==== Extracted material ====

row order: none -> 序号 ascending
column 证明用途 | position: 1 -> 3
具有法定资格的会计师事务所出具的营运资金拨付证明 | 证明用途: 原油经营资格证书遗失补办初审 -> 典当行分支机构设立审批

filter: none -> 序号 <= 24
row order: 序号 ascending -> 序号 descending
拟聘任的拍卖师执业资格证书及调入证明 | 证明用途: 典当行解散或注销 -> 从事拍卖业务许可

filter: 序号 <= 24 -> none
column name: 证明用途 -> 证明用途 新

====
==== Extracted material ====

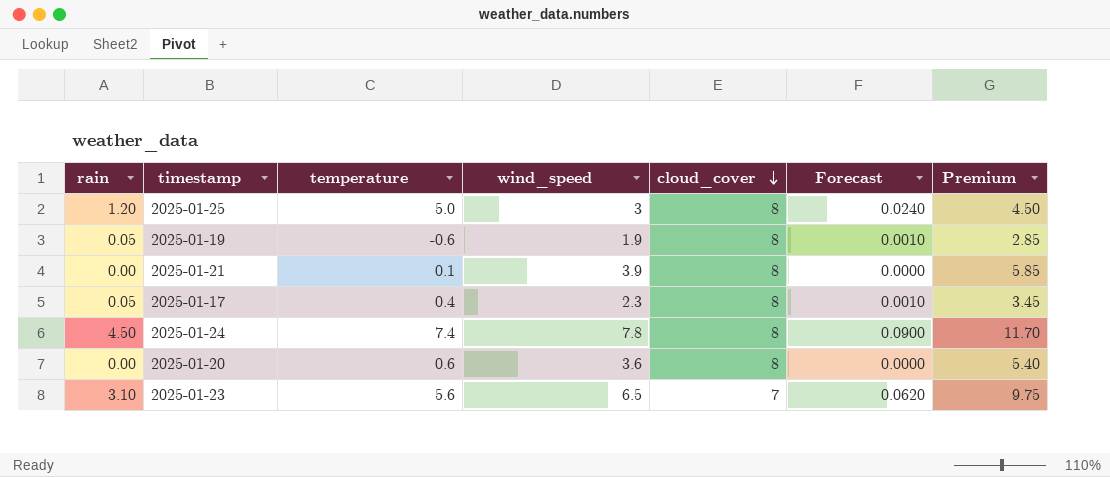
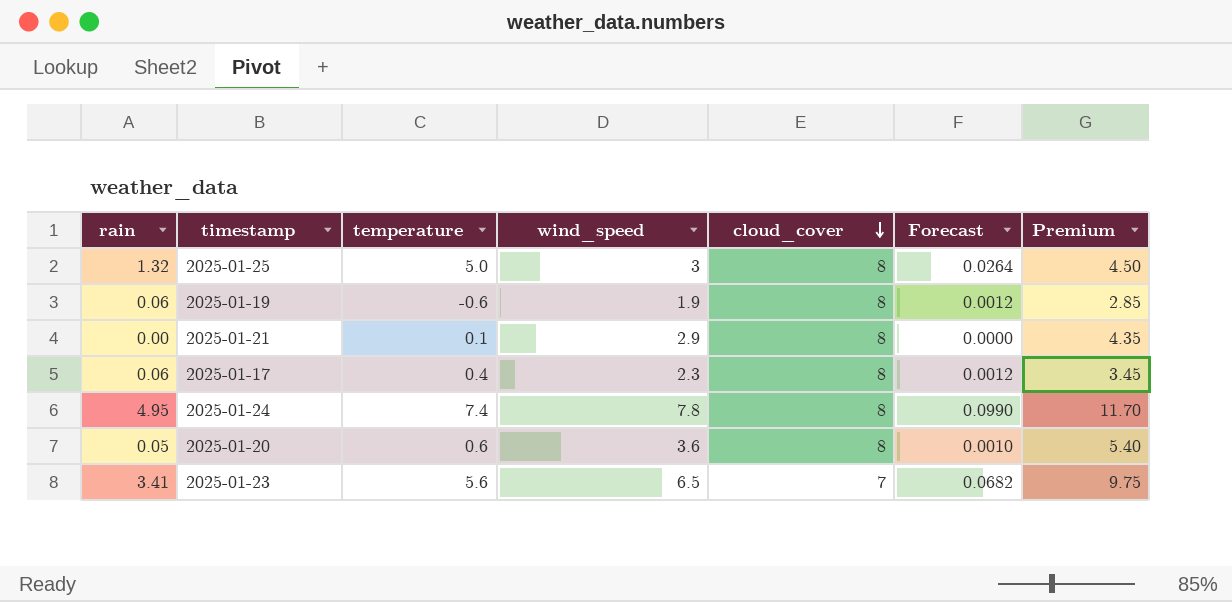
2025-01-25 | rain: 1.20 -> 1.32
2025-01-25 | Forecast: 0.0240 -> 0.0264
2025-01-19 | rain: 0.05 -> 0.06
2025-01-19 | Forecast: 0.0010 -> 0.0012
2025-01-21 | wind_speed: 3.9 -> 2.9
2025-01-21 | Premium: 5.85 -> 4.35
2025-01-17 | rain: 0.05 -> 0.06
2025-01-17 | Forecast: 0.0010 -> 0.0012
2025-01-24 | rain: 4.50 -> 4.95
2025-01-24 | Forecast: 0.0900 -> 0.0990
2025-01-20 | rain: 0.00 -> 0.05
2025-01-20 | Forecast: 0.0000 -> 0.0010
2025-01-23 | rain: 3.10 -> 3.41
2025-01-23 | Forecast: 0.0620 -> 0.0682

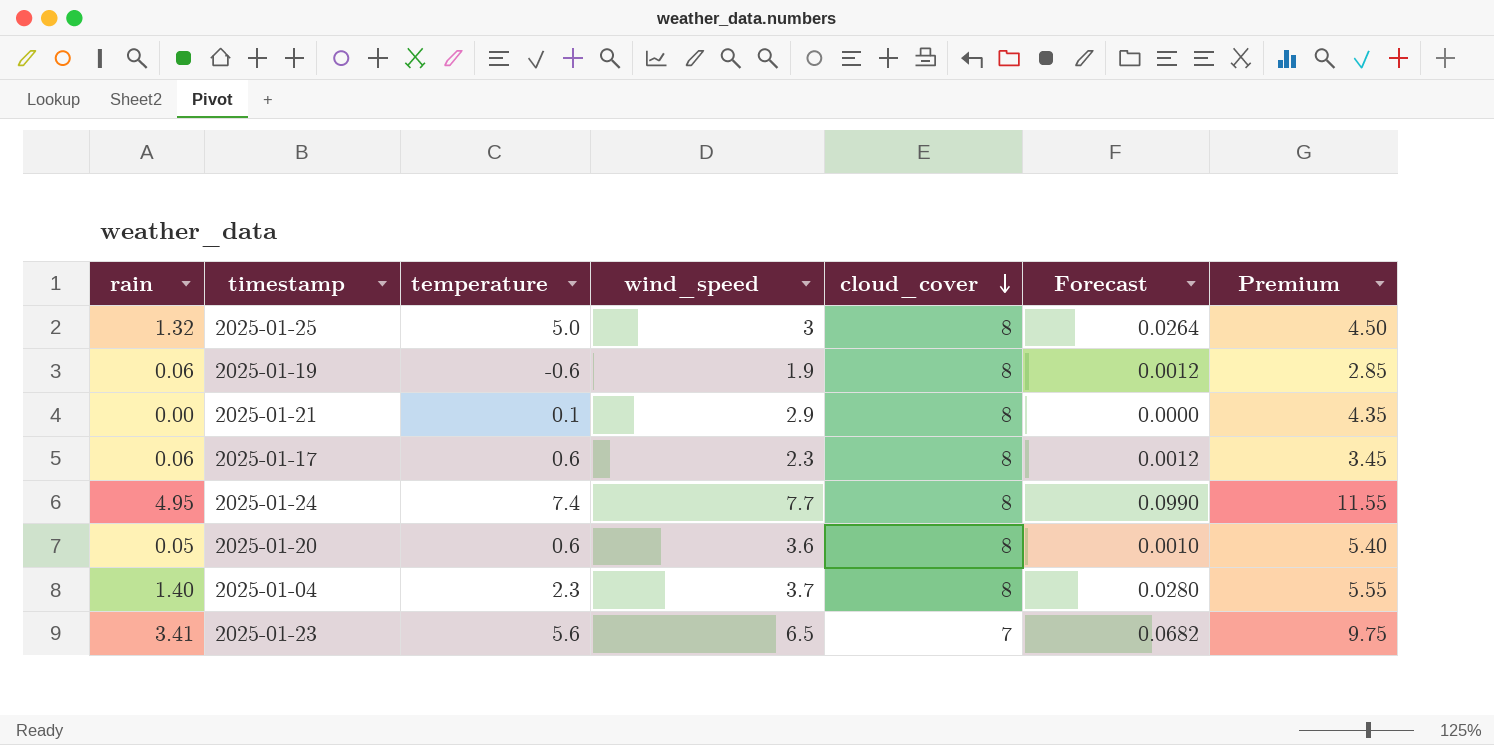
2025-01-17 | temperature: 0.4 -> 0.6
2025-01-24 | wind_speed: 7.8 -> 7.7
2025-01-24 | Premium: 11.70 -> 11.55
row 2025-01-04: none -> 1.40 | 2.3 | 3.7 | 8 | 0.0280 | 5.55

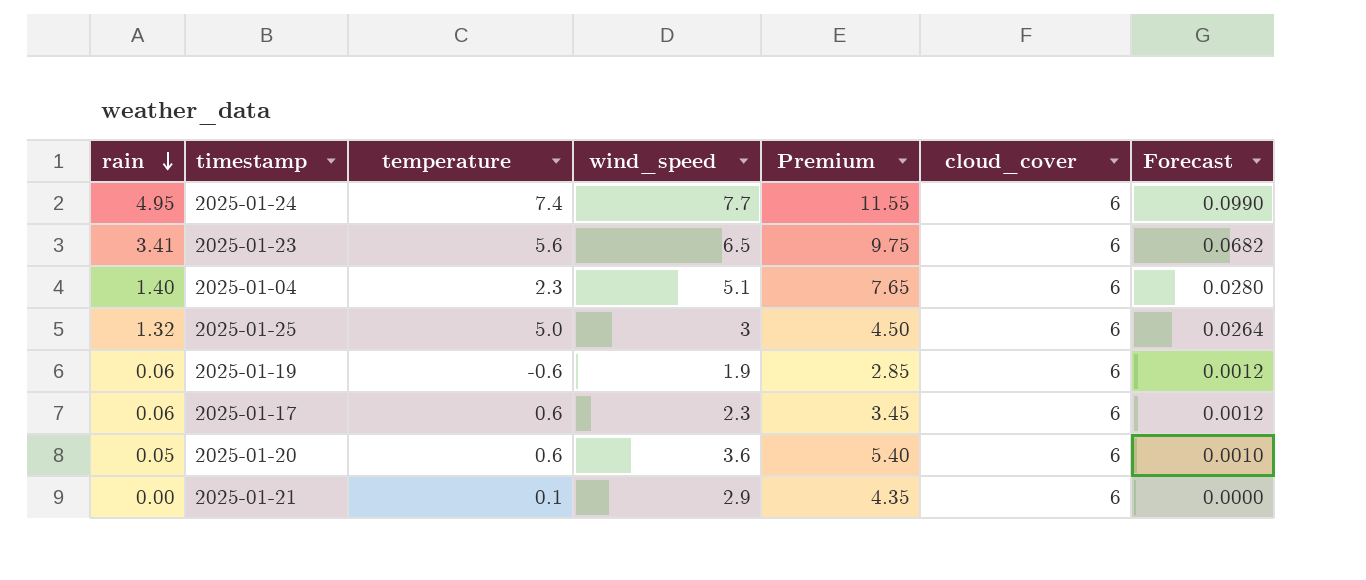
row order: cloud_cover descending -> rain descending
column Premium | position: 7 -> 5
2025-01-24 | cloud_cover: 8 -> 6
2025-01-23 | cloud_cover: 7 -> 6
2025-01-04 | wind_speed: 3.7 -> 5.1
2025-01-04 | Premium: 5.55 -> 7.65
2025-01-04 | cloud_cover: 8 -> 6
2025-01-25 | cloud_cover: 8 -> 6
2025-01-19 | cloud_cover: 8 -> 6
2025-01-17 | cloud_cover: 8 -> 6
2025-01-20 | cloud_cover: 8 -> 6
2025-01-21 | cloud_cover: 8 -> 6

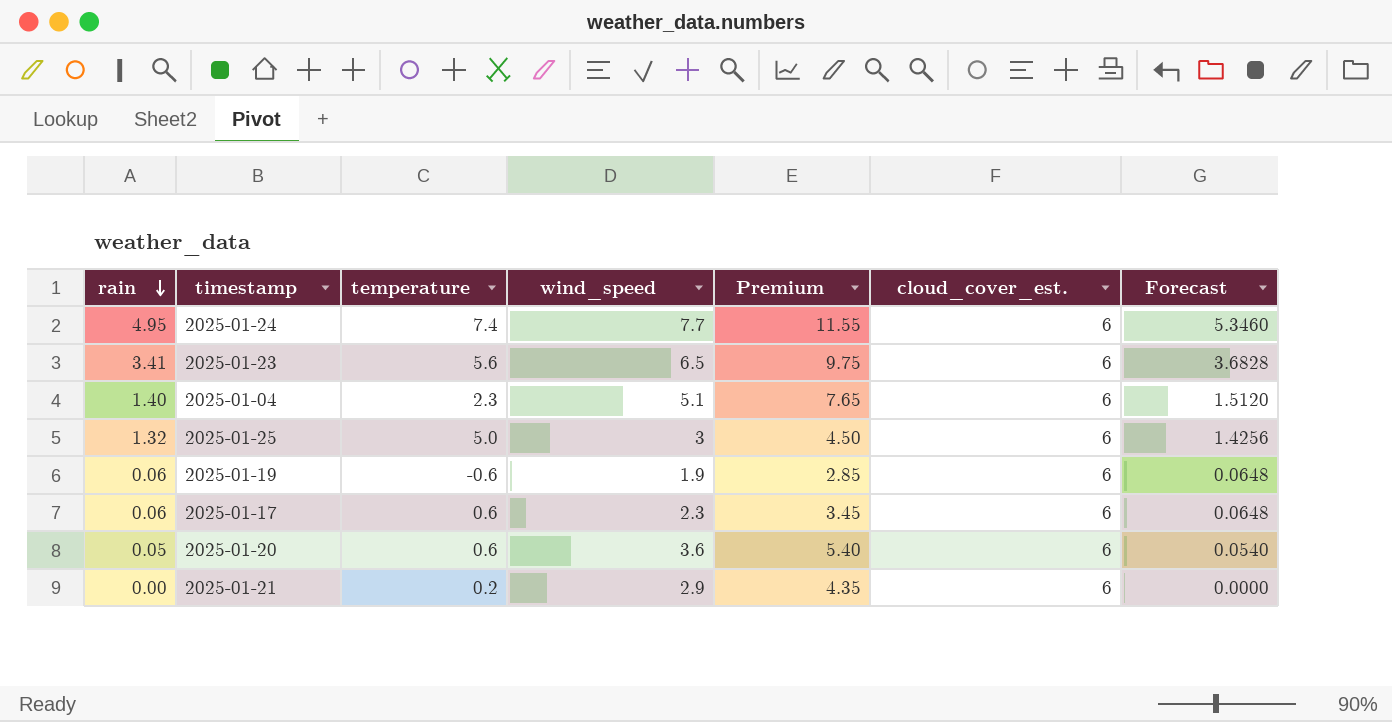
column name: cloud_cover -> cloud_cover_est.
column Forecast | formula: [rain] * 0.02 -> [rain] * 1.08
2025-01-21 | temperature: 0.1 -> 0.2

====
==== Extracted material ====

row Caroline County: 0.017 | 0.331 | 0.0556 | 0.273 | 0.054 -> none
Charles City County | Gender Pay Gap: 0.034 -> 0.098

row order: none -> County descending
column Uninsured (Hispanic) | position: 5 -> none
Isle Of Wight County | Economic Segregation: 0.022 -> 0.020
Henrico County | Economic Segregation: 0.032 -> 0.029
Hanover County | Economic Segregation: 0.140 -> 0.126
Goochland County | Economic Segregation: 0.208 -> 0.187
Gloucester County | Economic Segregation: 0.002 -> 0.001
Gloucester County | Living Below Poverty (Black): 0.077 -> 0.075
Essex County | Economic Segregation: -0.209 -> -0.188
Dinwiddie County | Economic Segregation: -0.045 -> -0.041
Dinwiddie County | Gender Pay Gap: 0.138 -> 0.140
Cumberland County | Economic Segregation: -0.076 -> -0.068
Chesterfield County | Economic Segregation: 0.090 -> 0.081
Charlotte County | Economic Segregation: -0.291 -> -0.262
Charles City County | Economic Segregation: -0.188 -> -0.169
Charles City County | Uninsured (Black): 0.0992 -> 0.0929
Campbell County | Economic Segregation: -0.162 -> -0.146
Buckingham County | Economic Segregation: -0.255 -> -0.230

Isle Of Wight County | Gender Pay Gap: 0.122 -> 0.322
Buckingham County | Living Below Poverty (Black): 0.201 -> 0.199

====

# [To do]
Considering only the material above, set down every line from the one with "row order: none -> 序号 ascending" to the one with "column name: 证明用途 -> 证明用途 新", inclusive, exactly as written.

# [Solved problem]
row order: none -> 序号 ascending
column 证明用途 | position: 1 -> 3
具有法定资格的会计师事务所出具的营运资金拨付证明 | 证明用途: 原油经营资格证书遗失补办初审 -> 典当行分支机构设立审批

filter: none -> 序号 <= 24
row order: 序号 ascending -> 序号 descending
拟聘任的拍卖师执业资格证书及调入证明 | 证明用途: 典当行解散或注销 -> 从事拍卖业务许可

filter: 序号 <= 24 -> none
column name: 证明用途 -> 证明用途 新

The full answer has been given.